NumPy Array
In the subsequent lessons, we will work with NumPy array instead of Pandas dataframe. Pandas dataframe is based on Numpy's array and many of the operations are similar between the two. However, there are some differences as well.
Goals
By the end of this lesson, you should be able to:
- Convert Pandas Dataframe to NumPy Array
- Selecting data from NumPy Array
- Use mathematical, statistical and linear algebra functions on NumPy Array
- Creating new Numpy Arrays
Data Frame
, row
, column
, numpy array
, zeros array
, ones arrays
, shape
, axis
, dimension
Introduction to NumPy Array
NumPy array is more basic than Pandas' dataframe. In fact, Pandas' dataframe is based on NumPy array. At the same time, numpy array is more general and can be used for many other computations. Pandas' dataframe, on the other hand, is designed specifically to work with data in tabular format.
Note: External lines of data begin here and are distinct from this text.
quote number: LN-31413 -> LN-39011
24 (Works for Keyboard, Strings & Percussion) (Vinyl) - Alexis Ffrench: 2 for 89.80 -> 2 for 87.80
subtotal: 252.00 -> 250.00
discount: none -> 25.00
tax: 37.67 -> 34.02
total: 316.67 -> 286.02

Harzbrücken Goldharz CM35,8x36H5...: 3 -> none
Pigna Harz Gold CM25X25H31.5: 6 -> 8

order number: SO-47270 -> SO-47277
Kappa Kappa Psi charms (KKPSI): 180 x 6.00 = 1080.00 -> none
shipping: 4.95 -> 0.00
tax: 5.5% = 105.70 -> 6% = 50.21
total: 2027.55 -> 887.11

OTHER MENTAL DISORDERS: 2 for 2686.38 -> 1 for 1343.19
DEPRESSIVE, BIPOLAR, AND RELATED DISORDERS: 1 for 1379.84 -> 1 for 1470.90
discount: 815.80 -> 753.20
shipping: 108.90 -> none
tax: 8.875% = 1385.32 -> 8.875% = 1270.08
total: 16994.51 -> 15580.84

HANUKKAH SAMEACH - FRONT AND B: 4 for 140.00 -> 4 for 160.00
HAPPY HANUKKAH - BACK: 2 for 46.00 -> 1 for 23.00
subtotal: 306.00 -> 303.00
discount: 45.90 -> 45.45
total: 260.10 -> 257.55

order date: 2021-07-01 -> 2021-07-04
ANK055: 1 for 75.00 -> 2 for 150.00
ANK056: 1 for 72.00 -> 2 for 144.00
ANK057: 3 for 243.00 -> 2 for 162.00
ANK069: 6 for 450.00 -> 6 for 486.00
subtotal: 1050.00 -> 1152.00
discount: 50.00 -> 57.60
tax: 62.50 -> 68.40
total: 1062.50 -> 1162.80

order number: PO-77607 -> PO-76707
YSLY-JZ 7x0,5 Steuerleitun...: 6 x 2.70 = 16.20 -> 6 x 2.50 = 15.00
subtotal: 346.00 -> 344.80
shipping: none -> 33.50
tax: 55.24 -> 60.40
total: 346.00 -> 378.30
Converting Pandas' Dataframe to NumPy Array
We can convert Pandas dataframe easily to numpy array using df.to_numpy()
function. For example, we can have the following code to read for a CSV file.
df = pd.read_csv('mydata.csv')
array = df.to_numpy()
What is so different between Pandas dataframe and NumPy array. One obvious thing is that NumPy array is more plain. We no longer see any row index nor the column names in a NumPy array, unlike Pandas dataframe. We can still see a two dimensional data in NumPy array. This is because NumPy array can represent one dimensional, two-dimensional, or even higher dimensional arrays. Pandas makes use of NumPy array. For example, Pandas Series data type is based on a one-dimensional NumPy array. Similarly, Pandas dataframe is based on two-dimensional NumPy array. However, Pandas do not need higher dimension as most of its data is tabular similar to a spreadsheet. On the other hand, NumPy array is more general because it can represent higher dimensional array. This is useful, for example, when we deal with tensors such as in neural network and deep learning applications. This is one of the reason why we introduce NumPy array and makes use of NumPy array in our lessons here.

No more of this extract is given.